▸ Your task: Please tally how many lines in the entries below include the word "source", giving only the number.

▸ Data for the task:
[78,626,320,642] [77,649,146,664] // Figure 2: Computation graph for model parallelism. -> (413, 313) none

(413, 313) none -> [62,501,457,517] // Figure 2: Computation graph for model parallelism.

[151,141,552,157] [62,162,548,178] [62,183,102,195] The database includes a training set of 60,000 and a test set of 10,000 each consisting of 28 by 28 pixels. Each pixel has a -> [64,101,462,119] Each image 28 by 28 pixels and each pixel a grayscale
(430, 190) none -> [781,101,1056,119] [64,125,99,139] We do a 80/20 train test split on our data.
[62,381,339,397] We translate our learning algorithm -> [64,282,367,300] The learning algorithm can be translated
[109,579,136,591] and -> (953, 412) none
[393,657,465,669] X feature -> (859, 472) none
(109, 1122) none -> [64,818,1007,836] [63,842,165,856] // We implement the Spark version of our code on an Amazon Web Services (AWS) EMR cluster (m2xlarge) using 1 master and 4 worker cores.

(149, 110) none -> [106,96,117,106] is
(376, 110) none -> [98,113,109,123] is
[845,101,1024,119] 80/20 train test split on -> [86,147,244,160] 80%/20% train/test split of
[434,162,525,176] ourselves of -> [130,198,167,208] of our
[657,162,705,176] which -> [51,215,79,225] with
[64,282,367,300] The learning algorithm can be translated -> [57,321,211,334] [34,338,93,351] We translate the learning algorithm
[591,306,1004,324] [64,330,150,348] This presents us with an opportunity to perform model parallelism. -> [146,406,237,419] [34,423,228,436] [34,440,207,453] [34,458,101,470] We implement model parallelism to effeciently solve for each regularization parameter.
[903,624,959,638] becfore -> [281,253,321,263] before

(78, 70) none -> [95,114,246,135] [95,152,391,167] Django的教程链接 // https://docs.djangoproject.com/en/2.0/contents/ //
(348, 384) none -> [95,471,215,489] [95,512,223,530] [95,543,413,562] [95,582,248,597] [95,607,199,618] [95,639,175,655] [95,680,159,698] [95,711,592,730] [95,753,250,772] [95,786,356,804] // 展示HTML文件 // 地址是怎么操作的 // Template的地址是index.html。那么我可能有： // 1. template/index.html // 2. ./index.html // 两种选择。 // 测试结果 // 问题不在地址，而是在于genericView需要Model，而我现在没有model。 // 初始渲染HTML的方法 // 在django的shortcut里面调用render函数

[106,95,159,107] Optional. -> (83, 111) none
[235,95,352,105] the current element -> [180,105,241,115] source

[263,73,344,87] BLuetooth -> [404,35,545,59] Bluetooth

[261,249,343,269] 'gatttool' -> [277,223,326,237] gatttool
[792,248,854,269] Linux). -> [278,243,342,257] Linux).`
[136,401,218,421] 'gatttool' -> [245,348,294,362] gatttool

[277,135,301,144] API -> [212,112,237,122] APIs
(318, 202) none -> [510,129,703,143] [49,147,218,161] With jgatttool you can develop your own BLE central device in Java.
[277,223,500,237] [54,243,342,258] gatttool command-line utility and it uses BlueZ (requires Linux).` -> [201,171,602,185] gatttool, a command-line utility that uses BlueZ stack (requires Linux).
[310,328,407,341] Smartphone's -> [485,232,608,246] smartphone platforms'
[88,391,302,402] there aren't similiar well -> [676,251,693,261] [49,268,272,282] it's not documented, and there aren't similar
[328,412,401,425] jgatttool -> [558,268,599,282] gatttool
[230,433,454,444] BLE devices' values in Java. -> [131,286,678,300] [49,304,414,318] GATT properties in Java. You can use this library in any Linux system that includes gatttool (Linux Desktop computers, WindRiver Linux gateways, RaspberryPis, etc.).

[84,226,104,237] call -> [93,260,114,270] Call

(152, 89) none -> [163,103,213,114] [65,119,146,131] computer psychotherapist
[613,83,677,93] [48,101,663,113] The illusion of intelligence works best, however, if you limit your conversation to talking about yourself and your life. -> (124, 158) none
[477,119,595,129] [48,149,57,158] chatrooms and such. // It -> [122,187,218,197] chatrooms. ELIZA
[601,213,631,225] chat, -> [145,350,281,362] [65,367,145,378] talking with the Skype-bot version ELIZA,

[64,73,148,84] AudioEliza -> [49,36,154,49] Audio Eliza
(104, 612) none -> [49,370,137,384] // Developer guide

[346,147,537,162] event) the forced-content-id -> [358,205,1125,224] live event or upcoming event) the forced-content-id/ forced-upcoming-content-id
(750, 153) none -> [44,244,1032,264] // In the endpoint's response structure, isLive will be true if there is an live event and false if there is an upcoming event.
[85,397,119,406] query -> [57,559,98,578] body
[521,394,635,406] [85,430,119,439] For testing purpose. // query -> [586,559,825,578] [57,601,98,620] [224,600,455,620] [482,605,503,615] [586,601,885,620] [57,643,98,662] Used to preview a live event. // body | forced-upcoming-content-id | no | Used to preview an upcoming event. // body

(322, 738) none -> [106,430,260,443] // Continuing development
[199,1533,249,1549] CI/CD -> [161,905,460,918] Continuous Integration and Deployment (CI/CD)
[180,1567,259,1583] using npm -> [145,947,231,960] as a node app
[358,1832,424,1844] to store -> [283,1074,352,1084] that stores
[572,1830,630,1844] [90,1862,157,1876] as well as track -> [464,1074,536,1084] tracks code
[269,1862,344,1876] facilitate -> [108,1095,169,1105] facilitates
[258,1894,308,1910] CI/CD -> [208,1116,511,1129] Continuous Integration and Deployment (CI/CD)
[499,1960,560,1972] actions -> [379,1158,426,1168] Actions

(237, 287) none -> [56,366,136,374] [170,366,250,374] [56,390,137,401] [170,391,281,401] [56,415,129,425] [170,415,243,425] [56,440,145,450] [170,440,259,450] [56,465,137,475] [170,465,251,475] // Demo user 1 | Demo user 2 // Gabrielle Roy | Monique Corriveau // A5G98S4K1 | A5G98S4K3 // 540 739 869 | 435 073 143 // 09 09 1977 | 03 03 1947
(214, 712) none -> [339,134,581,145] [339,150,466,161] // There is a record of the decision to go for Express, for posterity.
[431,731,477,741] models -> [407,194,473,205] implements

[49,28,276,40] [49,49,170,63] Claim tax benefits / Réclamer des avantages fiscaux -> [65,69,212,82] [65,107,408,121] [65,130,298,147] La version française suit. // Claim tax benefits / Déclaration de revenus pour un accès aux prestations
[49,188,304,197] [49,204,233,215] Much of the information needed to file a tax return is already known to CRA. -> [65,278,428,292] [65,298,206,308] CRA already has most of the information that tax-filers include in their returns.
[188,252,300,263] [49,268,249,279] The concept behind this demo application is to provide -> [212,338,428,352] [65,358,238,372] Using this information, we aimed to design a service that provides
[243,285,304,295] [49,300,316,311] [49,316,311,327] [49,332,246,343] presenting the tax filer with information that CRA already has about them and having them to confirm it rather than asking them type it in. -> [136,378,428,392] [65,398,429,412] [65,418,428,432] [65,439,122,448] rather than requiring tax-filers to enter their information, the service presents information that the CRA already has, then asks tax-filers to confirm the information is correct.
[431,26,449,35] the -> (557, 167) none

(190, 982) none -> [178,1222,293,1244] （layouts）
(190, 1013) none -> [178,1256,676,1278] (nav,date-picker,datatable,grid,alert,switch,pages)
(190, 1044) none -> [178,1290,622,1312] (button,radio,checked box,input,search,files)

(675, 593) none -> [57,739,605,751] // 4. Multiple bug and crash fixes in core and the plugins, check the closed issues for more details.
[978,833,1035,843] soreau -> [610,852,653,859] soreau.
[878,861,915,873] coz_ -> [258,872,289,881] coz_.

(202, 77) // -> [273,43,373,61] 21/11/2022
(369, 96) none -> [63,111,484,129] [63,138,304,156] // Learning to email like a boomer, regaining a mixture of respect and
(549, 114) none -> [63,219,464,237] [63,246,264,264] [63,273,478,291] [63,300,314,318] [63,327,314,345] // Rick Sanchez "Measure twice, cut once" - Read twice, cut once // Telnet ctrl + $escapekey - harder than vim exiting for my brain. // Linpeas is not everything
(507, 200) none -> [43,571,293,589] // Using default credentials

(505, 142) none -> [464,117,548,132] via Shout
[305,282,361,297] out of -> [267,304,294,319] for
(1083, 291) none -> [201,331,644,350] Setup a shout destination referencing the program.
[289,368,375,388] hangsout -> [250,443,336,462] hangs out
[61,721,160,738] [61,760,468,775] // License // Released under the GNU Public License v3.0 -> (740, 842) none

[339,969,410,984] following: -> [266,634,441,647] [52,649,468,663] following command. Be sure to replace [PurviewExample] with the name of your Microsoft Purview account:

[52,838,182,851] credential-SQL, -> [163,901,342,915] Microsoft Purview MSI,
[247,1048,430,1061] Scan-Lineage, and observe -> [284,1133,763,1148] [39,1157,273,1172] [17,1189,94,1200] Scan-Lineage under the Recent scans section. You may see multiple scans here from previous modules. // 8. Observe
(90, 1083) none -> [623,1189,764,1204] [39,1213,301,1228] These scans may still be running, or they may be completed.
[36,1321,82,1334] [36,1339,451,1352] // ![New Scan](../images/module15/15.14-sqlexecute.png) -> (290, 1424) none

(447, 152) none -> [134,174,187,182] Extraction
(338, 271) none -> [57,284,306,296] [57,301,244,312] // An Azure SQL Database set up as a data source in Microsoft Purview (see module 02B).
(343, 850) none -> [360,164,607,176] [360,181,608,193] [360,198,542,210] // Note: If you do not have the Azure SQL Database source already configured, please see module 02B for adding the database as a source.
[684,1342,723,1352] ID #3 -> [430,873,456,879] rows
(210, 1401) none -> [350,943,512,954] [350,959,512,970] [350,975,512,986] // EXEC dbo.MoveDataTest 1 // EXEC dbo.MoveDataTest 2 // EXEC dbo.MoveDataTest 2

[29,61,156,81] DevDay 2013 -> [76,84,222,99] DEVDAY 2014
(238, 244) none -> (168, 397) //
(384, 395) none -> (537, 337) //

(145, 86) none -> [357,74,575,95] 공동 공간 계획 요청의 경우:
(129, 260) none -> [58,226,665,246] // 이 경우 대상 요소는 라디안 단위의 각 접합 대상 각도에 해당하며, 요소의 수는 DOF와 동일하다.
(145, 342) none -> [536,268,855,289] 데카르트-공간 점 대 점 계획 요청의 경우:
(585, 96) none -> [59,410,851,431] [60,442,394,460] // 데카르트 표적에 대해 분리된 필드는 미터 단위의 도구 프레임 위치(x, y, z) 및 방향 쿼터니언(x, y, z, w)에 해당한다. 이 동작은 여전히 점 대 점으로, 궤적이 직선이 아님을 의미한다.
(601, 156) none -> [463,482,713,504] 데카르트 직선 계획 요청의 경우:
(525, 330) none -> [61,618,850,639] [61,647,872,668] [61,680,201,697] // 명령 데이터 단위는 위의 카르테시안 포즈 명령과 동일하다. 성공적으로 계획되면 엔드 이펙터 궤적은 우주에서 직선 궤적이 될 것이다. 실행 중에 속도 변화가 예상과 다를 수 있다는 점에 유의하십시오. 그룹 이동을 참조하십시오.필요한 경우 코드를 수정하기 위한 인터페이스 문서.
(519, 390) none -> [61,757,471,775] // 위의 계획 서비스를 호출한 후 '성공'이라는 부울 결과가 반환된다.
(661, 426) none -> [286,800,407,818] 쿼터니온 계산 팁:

▸ Result of this exercise: 3